We had the good sense to hire a guide at the border. We had a stroke of good fortune. At every border post one is set upon by a bunch of con artists and small-time hustlers looking to make a quick buck, and we usually just wade through them all and ignore their propositions, occasionally laughing back at the more outrageous offers.

We got the usual crowd when we crossed into Ethiopia at Moyale, but one of them, a rastafarian, struck us as being different to the usual shit artists, and we allowed him to show us where to change money at the best rate, and to eat some local food at a backstreet restaurant. The next thing we knew we had hired Antehenahe (Tony) as our guide through southern Ethiopia and he became one of the ZebraSafari's travelling companions for the next 10 days.

It certainly made things easier having a translator in a country where little English is spoken, and we saved a lot of energy by not having to haggle over the price of everything, as Tony always got us the local price, which we discovered is usually about a tenth of what they ask farangi to pay.

We discovered a few things about Ethiopia very quickly. The first is that it is cheap; the first African country since we left home that is cheaper than South Africa. And the second is that Ethiopian food and drink is delicious (and cheap). Ethiopians like to boast that they make the world's best coffee and I think they have a point. "Ethiopian" coffee is pretty much just espresso, but always served as a double, for the standard price of one birr. That's about a rand, or 10 US cents. But as good as the coffee undoubtedly is, it pales against Ethiopia's best-kept culinary secret: avocado juice. It may not sound very appetising, but it comes out something like a non-dairy double-thick whip, and it's absolute heaven doll. Coming soon to the health food joint at your local mall.

We should have guessed that things were going to get a bit more affordable when they let us cross the border after only making us pay one dollar.

Something else about Ethiopia is that they have piped safe drinking water in nearly all the villages, yet toilet facilities in restaurants and hotels (and even homes) are primitive to say the least.

As we got to know Tony over the next 10 days we realised we had made a good choice. We both felt he was trustworthy as soon as we met him, and he displayed a remarkable attitude to life and had friends everywhere we went. He took us to all sorts of places not in the guide books, and we always slept and ate at local places, where we met Ethiopians and not other overland travellers.

Addis has been a pleasant surprise for being full of old Volkswagens. There are Beetles everywhere, most of them dating from the 1960s, and I spotted several oval-window Beetles from the 1950s.
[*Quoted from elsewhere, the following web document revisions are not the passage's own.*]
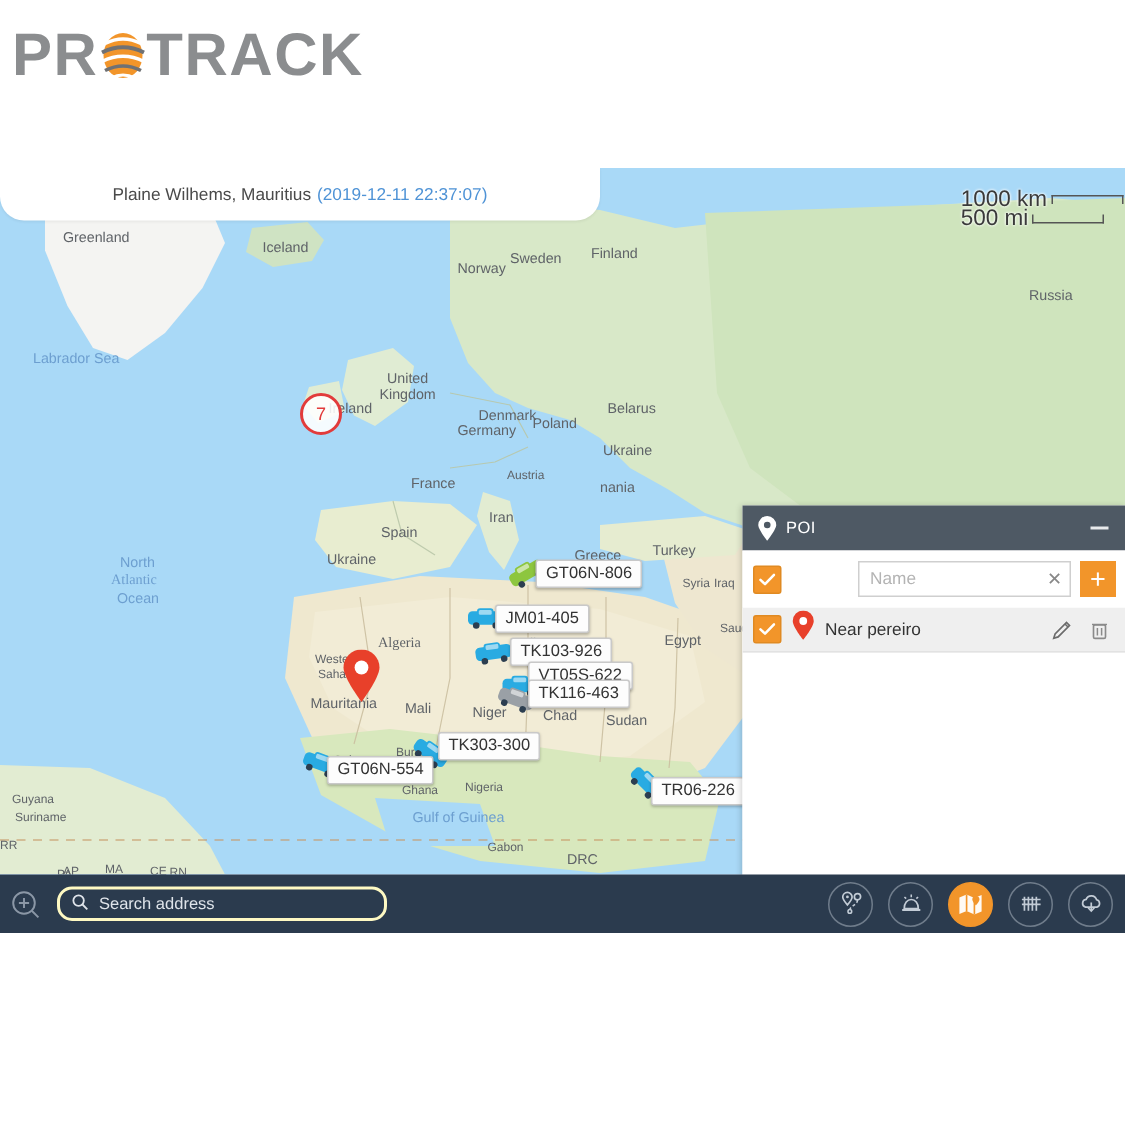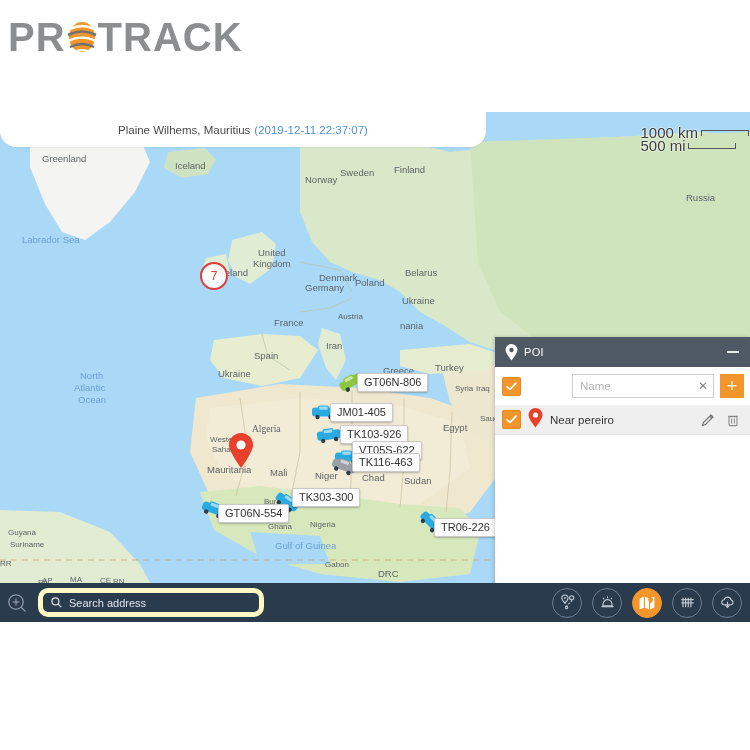--- a/index.html
+++ b/index.html
@@ -60,7 +60,7 @@
   
   .titlebar {
     position: absolute; left: 0; top: 0;
-    width: 486px; height: 35px;
+    width: 400px; height: 35px;
     background: #ffffff;
     border-bottom-left-radius: 16px;
     border-bottom-right-radius: 16px;

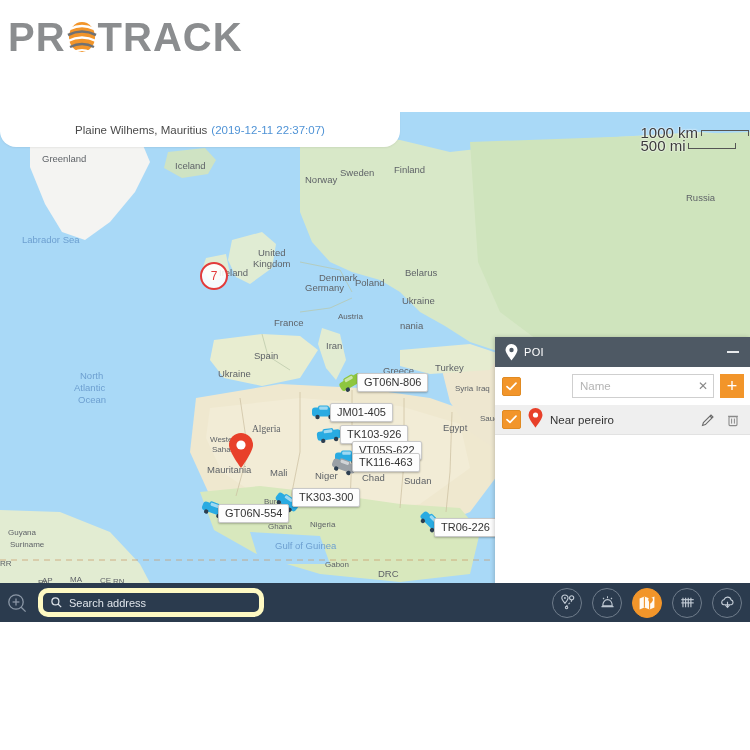--- a/index.html
+++ b/index.html
@@ -332,7 +332,7 @@
           <div class="map-label " style="left: 443px; top: 310px;">Egypt</div>
           <div class="map-label small" style="left: 480px; top: 302px;">Saudi Ar</div>
           <div class="map-label sea" style="left: 80px; top: 258px;">North</div>
-          <div class="map-label sea" style="left: 74px; top: 270px;">Atlantic</div>
+          <div class="map-label sea" style="left: 74px; top: 270px; font-family: Liberation Serif, serif;">Atlantic</div>
           <div class="map-label sea" style="left: 78px; top: 282px;">Ocean</div>
           <div class="map-label " style="left: 252px; top: 312px; font-family: Liberation Serif, serif;">Algeria</div>
           <div class="map-label " style="left: 348px; top: 312px;">Libya</div>

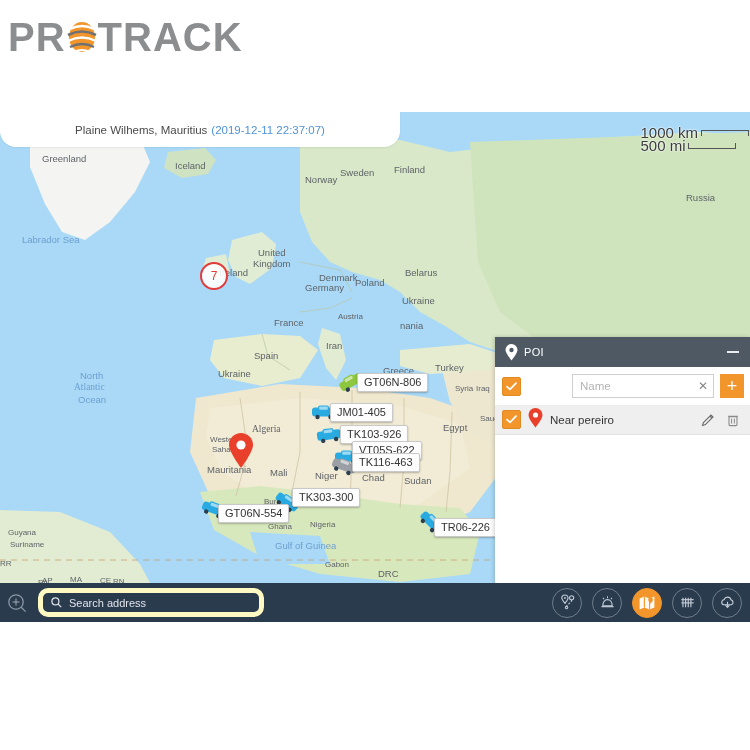--- a/index.html
+++ b/index.html
@@ -209,7 +209,7 @@
   .tb-search {
     margin-left: 10px;
     width: 200px; height: 19px;
-    border: 5px solid #fef9c3; border-radius: 10px;
+    border: 2px solid #fef9c3; border-radius: 10px;
     display: flex; align-items: center; padding: 0 8px;
     gap: 5px;
   }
There are also a lot of old VW buses, and I saw several split-windscreen buses dating from the 1960s every day in Addis. I photographed several interesting buses, including one being used as a hearse, and a former Brazilian taxi, with two separate, front-hinged rear doors on each side of the bus. All the old cars on the roads here are hard at work, and most are pretty decrepit.

We said goodbye to Tony today and we head north again tomorrow. We will see some of the sights around Bahir Dar (Lake Tana, Blue Nile Falls, ancient monasteries) and Gondar before crossing to Sudan, probably around the weekend.

The roads from here northwards deteriorate somewhat, but we hear that the formerly notorious Gondar road has recently been rebuilt and apparently now has a good gravel surface. We shall see. Many of the Ethiopian backroads we have driven on are no more than donkey tracks, and I hear some of the major routes rival Isiolo-Moyale for their car-breaking reputations.